PROMPT:
Please, without the pictures, retype exactly the lines from the start of the material through the line that holds "[404,152,706,169] Autorclone/Folderclone/Gclone ->".

AVAILABLE DATA:
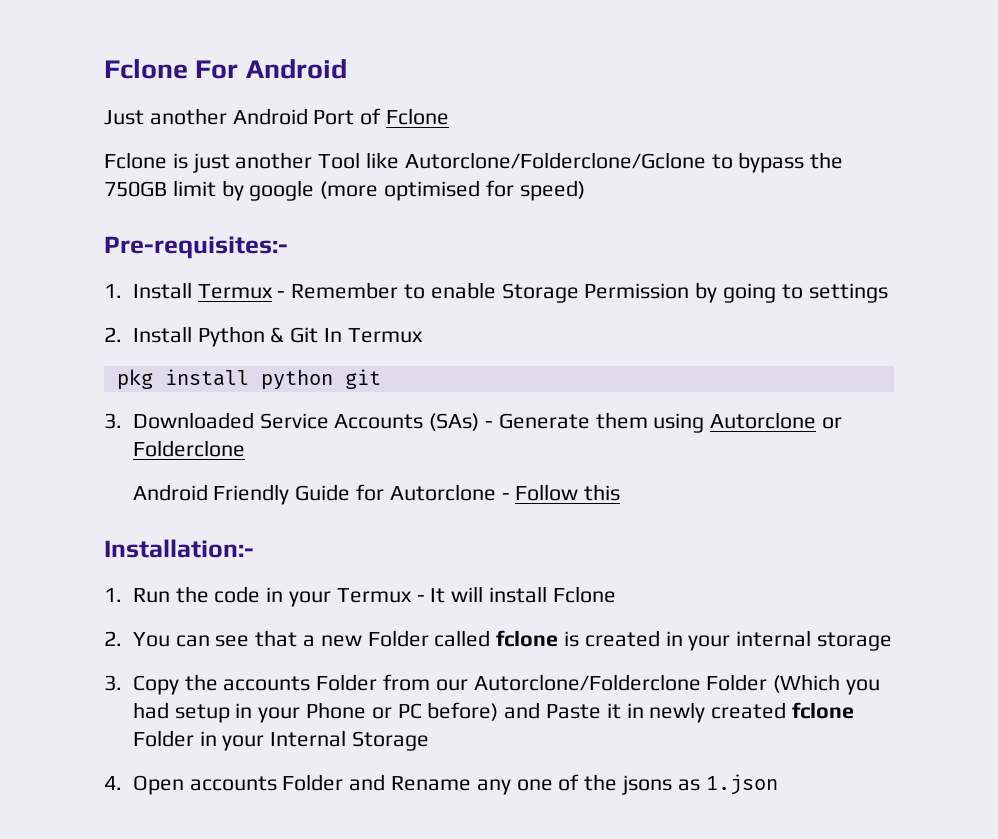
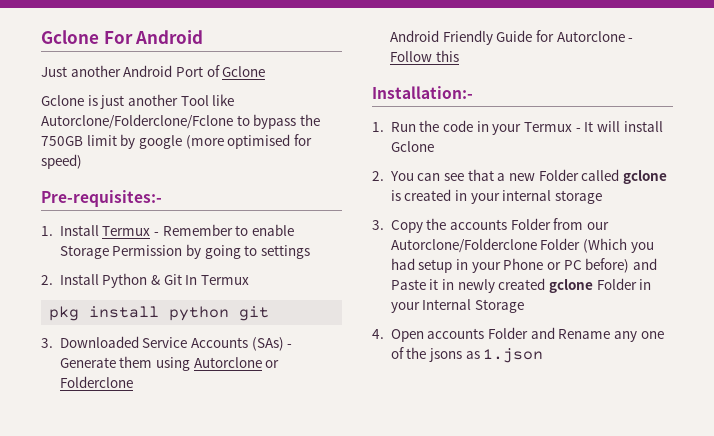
[104,59,188,79] Fclone -> [41,30,99,44] Gclone
[386,108,450,125] [104,152,167,169] Fclone // Fclone -> [222,66,266,77] [41,95,84,106] Gclone // Gclone
[404,152,706,169] Autorclone/Folderclone/Gclone -> [41,114,233,129] Autorclone/Folderclone/Fclone
[552,586,616,603] Fclone -> [390,141,434,152] Gclone
[496,630,559,647] fclone -> [622,170,667,184] gclone
[792,702,855,719] fclone -> [548,279,593,293] gclone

RESULT FOR THIS TASK:
[104,59,188,79] Fclone -> [41,30,99,44] Gclone
[386,108,450,125] [104,152,167,169] Fclone // Fclone -> [222,66,266,77] [41,95,84,106] Gclone // Gclone
[404,152,706,169] Autorclone/Folderclone/Gclone -> [41,114,233,129] Autorclone/Folderclone/Fclone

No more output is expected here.